- TO DO -
Only the text of the entries below should be returned, exactly as given, without pictures.

GIVEN DATA Block Start

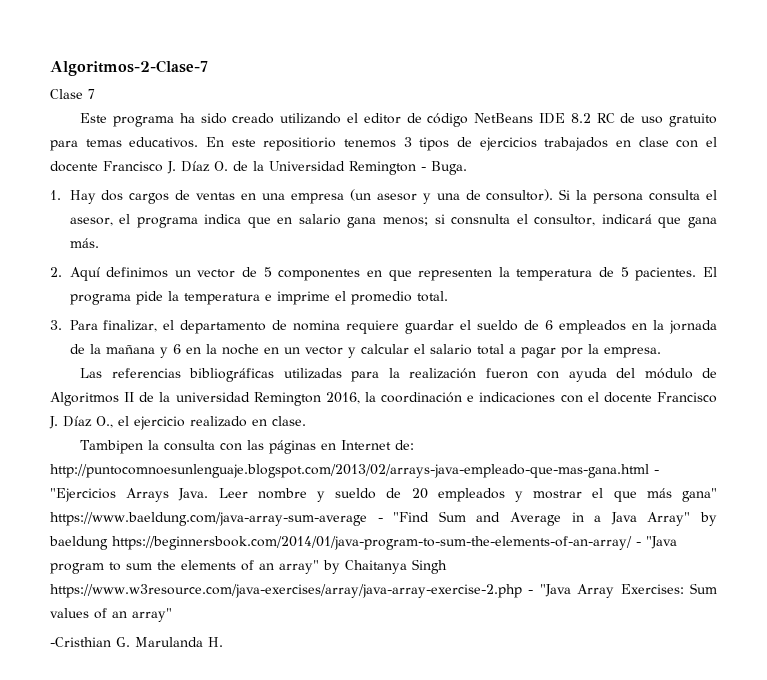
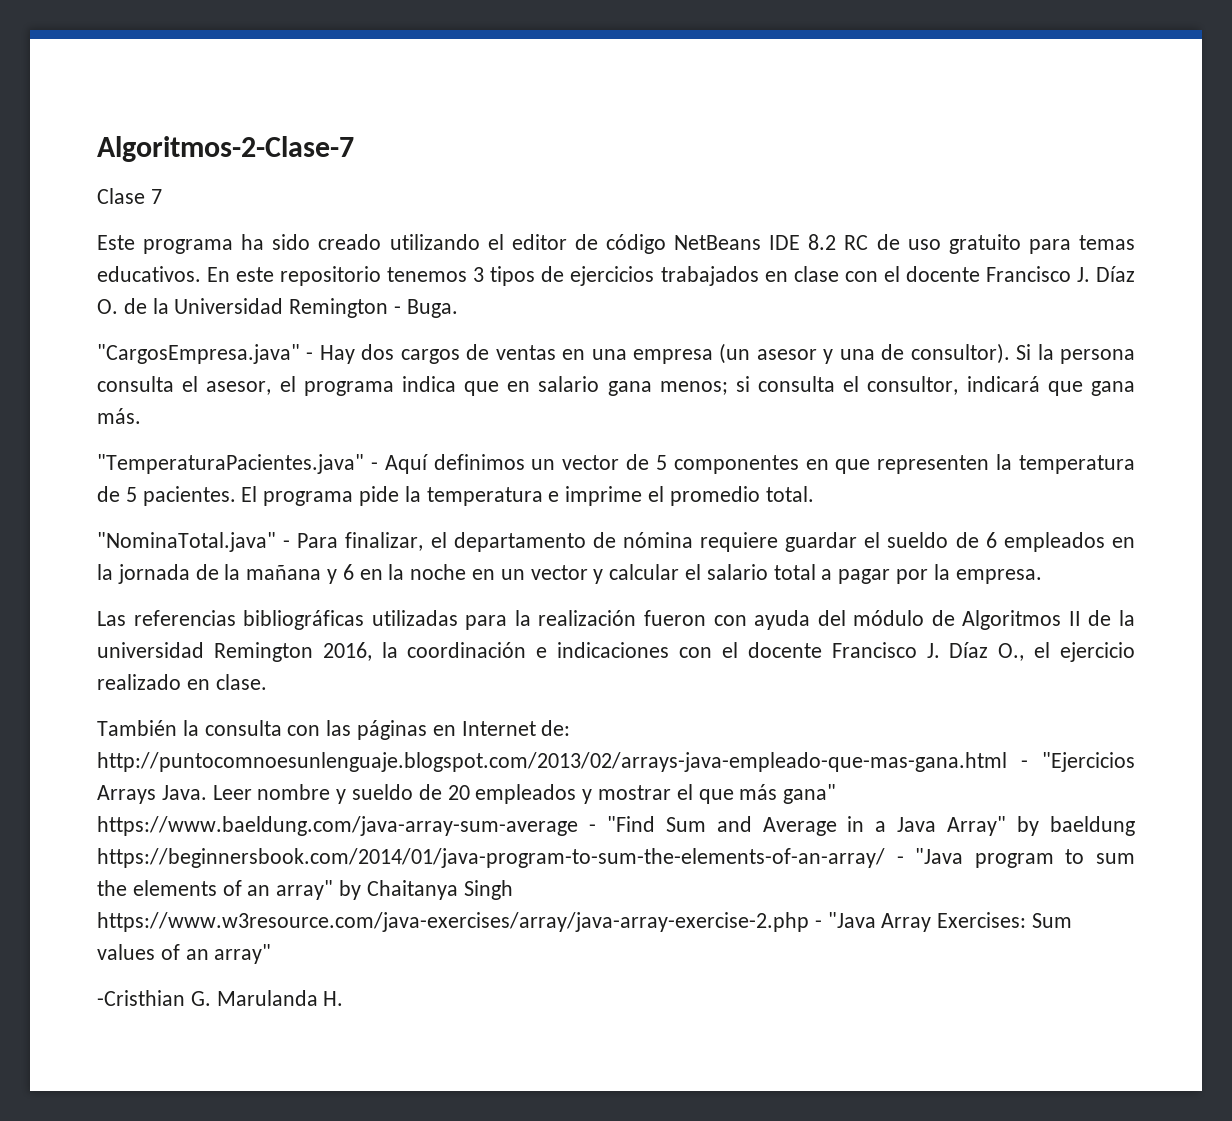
[263,137,337,151] repositiorio -> [280,266,382,286] repositorio
[50,190,61,200] 1. -> [97,344,314,364] "CargosEmpresa.java" -
[451,214,511,225] consnulta -> [758,376,836,392] consulta
[50,267,62,277] 2. -> [97,454,378,474] "TemperaturaPacientes.java" -
[50,320,62,330] 3. -> [97,532,291,552] "NominaTotal.java" -
[293,320,341,331] nomina -> [622,532,693,548] nómina
[80,440,144,454] Tambipen -> [97,720,177,736] También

GIVEN DATA Block End

- EXPECTED ANSWER -
[263,137,337,151] repositiorio -> [280,266,382,286] repositorio
[50,190,61,200] 1. -> [97,344,314,364] "CargosEmpresa.java" -
[451,214,511,225] consnulta -> [758,376,836,392] consulta
[50,267,62,277] 2. -> [97,454,378,474] "TemperaturaPacientes.java" -
[50,320,62,330] 3. -> [97,532,291,552] "NominaTotal.java" -
[293,320,341,331] nomina -> [622,532,693,548] nómina
[80,440,144,454] Tambipen -> [97,720,177,736] También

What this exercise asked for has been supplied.